The task of maintining the manual irrigation sytem and making sure each plant is getting watered is a monumental juggling act. Irrigation is always problematic, even in the best of circumstances.

Long distances must be traversed in order to get to the various, natural drainage areas that we have chosen as the best sites to plant. Here two of our restoration crew are hiking down into Luahine Stream and up the other side to check on one of their planting pods:

(Photo courtesy of Pelekane Bay Watershed Restoration Project)

What they are scrambling through are the existing non-native plants and grasses that found their way there once the ancient native forest had disappeared. But the large tree on the far right is an intact native tree, wiliwili (Erythrina sandwicensis). These magnificent survivors are highly drought tolerant and dot this watershed in small populations.

With “wai” (water) there is life. Without it, none of our plants would have survived the serious drought conditions. But we have finally gotten some winter rains and so are collectively breathing easier.

We have had three storm events this year, each dropping significant moisture on this parched land. One in March and then one each in November and December. The Nov. 19 storm dropped 4 inches in one hour right in the middle of our watershed. The sediment dams that our crew built admirably weathered that stress-test.

Here our sediment dam (rock, groundcloth and wire) has successfully ponded the flowing sediment that would have all flowed into Makeahua Stream below, ultimately ending up in Pelekane Bay:

(Photo courtesy of Pelekane Bay Watershed Restoration Project)

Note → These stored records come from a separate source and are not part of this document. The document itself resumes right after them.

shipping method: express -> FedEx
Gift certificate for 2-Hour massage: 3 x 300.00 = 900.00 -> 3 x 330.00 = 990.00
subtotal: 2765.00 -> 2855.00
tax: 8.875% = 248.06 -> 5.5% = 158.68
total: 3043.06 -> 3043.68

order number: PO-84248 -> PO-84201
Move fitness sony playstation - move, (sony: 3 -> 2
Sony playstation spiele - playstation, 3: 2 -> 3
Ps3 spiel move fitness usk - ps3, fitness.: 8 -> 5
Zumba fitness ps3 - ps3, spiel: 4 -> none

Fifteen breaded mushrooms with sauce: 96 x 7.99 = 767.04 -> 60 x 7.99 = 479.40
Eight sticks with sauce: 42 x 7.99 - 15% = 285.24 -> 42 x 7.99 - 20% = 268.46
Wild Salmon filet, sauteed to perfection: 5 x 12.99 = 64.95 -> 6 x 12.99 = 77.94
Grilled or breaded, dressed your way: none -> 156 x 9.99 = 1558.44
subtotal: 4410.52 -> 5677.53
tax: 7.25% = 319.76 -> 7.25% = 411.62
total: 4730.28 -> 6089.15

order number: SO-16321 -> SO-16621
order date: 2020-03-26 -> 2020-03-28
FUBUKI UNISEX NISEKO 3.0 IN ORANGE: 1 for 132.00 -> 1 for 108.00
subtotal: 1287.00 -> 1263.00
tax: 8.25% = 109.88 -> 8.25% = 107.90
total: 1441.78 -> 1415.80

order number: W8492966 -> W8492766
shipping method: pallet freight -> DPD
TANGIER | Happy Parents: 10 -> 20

Because we layered native Hawaiian seeds into the rolls of sediment-stop fabric we installed in the eroding gullies, we are expecting to see multitudes of seedlings sprout, both in the captured sediment and along the course of the flowing water.

Without the rains, we have been left wondering if there is a seed repository lying dormant in what little soil is left. Maybe now we will begin to find out.

Since we infused the sediment fabric with only three seed species, any other native plants that volunteer will have been provided by plants that may or may not still be surviving on site.

Our field technician has gathered an immense amount of data that is visualized on maps generated by our GIS (Geospacial Information System) software.

This identifies all the activities on the ground, including irrigation, outplants, sediment dams, planting populations, fencing and storm events. It also includes all the data around seed collection sources and the success and failures during propagation, transplant and outplant.

This information is critical, not only for our own continued work, but for the wider island restoration community with which we are inter-connected.

There is much more work to be done and much more to learn. Our hope is that we get the opportunity to continue our work with the capacity we have built.

As our field crew leader said early on: “There is a lifetime of work on this mountain.” We have made just the first step on that journey.